**INPUT DATA**.
▼
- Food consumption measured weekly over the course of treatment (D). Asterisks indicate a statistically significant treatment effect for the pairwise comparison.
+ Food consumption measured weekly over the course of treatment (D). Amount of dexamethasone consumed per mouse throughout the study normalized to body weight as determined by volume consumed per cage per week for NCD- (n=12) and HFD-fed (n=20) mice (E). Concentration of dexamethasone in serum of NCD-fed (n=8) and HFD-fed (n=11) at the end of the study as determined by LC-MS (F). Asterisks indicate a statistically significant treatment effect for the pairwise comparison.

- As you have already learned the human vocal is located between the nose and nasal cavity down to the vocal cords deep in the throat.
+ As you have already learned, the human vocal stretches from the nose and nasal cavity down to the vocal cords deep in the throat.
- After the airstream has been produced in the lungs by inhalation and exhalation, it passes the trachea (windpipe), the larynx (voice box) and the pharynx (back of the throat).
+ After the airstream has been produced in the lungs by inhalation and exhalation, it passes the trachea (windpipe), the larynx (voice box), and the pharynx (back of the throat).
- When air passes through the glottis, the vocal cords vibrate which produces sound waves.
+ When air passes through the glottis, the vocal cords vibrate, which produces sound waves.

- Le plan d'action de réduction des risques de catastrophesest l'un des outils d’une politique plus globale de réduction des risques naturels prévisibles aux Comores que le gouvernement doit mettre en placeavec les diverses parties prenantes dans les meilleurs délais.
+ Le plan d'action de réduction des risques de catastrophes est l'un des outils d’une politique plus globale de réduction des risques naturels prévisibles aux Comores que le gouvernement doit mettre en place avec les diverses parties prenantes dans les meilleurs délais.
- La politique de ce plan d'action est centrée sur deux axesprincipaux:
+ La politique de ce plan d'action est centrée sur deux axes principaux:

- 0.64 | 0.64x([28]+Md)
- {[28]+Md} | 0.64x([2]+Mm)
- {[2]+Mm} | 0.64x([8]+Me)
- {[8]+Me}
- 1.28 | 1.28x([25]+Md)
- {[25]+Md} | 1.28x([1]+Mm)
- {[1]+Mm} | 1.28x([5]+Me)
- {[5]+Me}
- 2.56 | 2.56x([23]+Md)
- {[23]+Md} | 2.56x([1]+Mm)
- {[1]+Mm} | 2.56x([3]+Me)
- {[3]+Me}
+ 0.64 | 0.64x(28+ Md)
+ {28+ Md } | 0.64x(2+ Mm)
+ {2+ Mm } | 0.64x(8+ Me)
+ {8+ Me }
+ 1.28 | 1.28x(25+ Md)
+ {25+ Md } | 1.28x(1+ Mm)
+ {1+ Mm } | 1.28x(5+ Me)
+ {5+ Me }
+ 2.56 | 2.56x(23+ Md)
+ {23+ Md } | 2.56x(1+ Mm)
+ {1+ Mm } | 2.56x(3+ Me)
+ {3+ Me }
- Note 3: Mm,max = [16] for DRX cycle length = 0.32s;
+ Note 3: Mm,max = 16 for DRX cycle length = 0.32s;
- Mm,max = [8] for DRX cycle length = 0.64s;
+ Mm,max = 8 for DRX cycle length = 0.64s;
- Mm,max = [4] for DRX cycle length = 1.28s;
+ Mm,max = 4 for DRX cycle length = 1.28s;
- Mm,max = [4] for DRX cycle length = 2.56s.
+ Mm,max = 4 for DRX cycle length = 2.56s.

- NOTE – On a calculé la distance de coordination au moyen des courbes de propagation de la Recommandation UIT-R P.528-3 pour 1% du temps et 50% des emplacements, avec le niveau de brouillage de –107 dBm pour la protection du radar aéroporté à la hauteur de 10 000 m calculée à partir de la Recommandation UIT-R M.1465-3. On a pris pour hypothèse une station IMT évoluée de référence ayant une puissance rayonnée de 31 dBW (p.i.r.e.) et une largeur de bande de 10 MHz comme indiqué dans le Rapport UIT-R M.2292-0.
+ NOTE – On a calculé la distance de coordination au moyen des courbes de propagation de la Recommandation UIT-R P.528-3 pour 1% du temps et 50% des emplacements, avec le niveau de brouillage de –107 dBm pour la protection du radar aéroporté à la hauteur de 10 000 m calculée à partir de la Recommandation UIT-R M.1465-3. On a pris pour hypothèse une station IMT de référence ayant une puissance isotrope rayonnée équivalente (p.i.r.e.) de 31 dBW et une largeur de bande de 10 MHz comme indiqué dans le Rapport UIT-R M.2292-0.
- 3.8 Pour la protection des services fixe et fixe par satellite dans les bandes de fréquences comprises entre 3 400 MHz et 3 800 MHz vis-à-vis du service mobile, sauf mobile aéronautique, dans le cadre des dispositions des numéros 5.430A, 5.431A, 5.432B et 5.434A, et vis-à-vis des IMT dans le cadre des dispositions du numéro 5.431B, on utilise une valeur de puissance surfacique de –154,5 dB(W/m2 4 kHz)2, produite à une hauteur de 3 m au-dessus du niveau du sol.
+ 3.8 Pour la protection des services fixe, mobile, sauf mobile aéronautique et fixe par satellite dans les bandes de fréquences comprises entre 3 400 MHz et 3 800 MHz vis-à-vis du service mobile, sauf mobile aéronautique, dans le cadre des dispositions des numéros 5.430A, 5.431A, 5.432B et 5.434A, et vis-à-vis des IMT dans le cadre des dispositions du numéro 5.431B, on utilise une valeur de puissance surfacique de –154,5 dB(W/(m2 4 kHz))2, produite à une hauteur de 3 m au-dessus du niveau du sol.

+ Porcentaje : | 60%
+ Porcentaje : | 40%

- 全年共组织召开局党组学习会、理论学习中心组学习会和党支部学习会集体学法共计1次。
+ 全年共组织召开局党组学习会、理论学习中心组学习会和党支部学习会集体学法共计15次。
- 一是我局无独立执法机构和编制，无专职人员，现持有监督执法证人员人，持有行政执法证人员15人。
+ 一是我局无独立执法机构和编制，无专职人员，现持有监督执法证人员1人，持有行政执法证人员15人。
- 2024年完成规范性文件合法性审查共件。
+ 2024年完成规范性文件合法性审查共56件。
▲
**THE PROBLEM**. Go line by line through the records above and copy each one containing "nasal".

**SOLUTION TO THIS TASK**.
- As you have already learned the human vocal is located between the nose and nasal cavity down to the vocal cords deep in the throat.
+ As you have already learned, the human vocal stretches from the nose and nasal cavity down to the vocal cords deep in the throat.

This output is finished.